The Dewey Decimal System
The Dewey Decimal system is the most common library cataloging system, and it can offer insight into how to make the most of a taxonomy for product categorization as well. Just as businesses need to group products for organization, libraries need to file books in a way that is intuitive and user friendly. You don’t want to have to search through cookbooks and ancient literature or skim every title just to find something on the topic you’re interested in.
Taxonomy is all about hierarchy. Group products by similarities, and products share more similarities on more granular levels of the taxonomy. Remember that this isn’t marketing. Imagine if the library grouped a cookbook about vegetables alongside a book about gardening and a memoir of a farmer. Yes, for marketing this might be a good strategy–and maybe a bookstore would have a special display for all of these books–but this shouldn’t be used for organization. In the same way, even if pens, notebooks, and rulers might be bought together, they should not be in the same node of an office supplies taxonomy.
The Dewey Decimal System uses numbers to classify books by topic. The top level categories are things like Philosophy and Psychology (100s), Religion (200s), and Social Sciences (300s). Let’s go back to that book on investment that you’re looking for. In the level beneath Social Sciences, is economics, beneath that is finance, then investing. There it is! You find the book you are looking for. And right next to it, other books on investing, and on the shelves above or below, other types of finance books.
Taxonomy categories need to be at least somewhat balanced to be useful. A taxonomy where 90% of your products live in 1 of your 10 categories is not going to be helpful or easy to navigate.
Dewey has faced major criticism in recent years, as the biases in his cataloging system create a multitude of headaches for libraries looking to broaden their collections. For example, categories within “Literature” include “English Literature”, “French Literature”, “German Literature”, and several other language- or region-specific categories, and then “All Other literature”. This final category is meant to contain everything from Africa, Asia, and the Middle East, as well as native languages from North and South America. Perhaps Dewey’s original library only had a few books from these parts of the world, but a quality library today will have a large collection crammed into one small category, making it more difficult to find what you are looking for.
In a product sense, a taxonomy like this makes data validation more difficult. Categories like “Other” or “Miscellaneous” don’t group products based on similarity, losing the value of categorizing in the first place.

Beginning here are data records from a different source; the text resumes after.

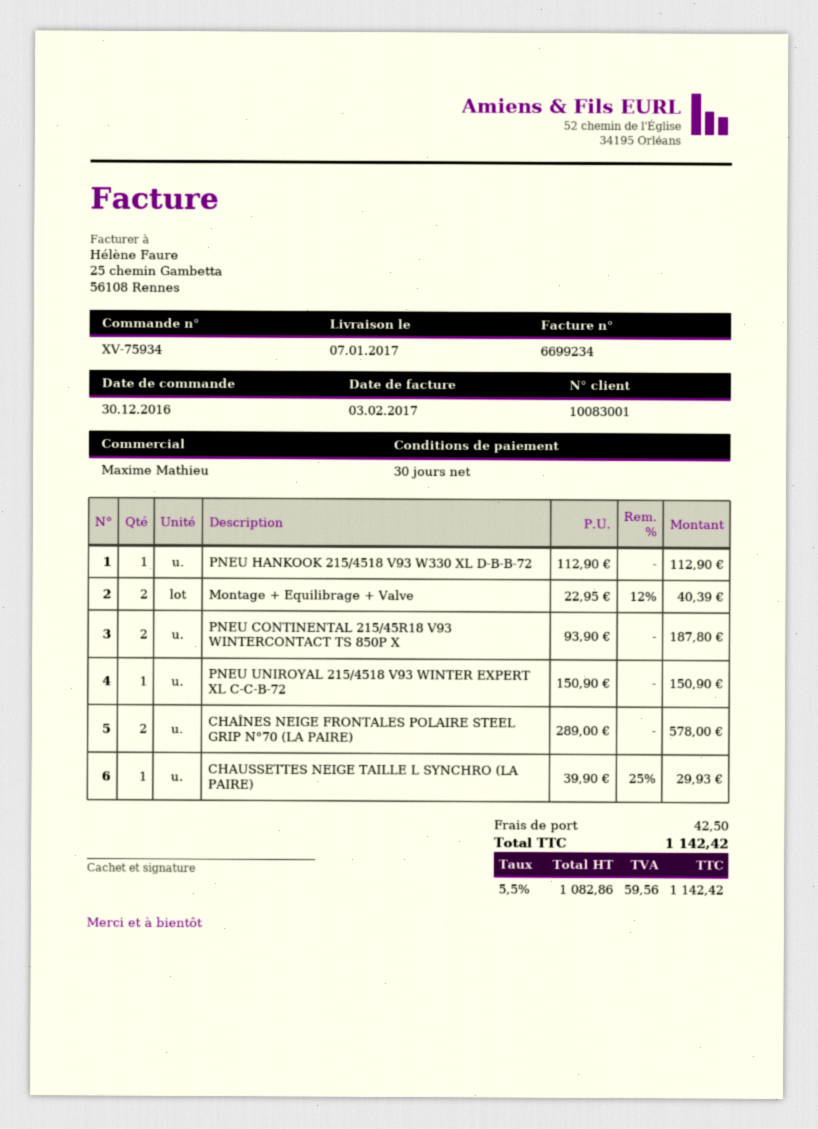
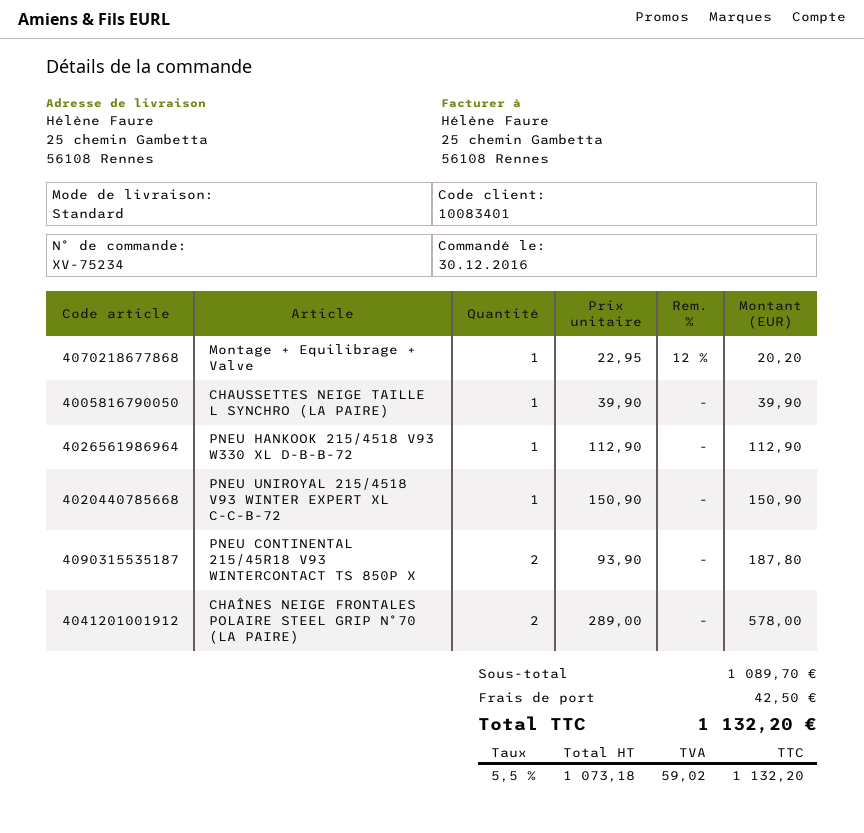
order number: XV-75934 -> XV-75234
customer number: 10083001 -> 10083401
Montage + Equilibrage + Valve: 2 x 22.95 - 12% = 40.39 -> 1 x 22.95 - 12% = 20.20
CHAUSSETTES NEIGE TAILLE L SYNCHRO (LA PAIRE): 1 x 39.90 - 25% = 29.93 -> 1 x 39.90 = 39.90
net: 1082.86 -> 1073.18
tax: 5.5% = 59.56 -> 5.5% = 59.02
total: 1142.42 -> 1132.20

Libraries now face the decision of either finding a new system that is more balanced and flexible, or continuing to plow ahead with one that often works against, rather than for them. Taxonomy should make organization simple and logical, and should fit your products. Dewey Decimal System is not flexible enough to be reworked as needs change, but a product Taxonomy can be. Over time, your assortment may change, and specific taxonomy nodes might need to change as well. Say a company started out selling mostly sofas and recliners, but had a few coffee tables and shelves as well. Their categories might be “Sofas”, “Recliners”, and “Hardwood Furniture”. But if they decided to shift to selling dining table sets, end tables, and wooden rocking chairs as well, “Hardwood Furniture” may be too broad a category. They might benefit more by splitting that category into “Tables” and “Chairs”. Your product Taxonomy isn’t set in stone. In fact, it’s beneficial to review and rework certain categories as products and company needs change.
While Dewey has its flaws, it has stuck around so long for a reason. The logic of the categorization is easy to understand. Similar books are grouped together, and the more granular you get, the more similar the topics are. A logical and intuitive product Taxonomy can make your business flow more smoothly and help everyone know where a specific product (or book!) can be found.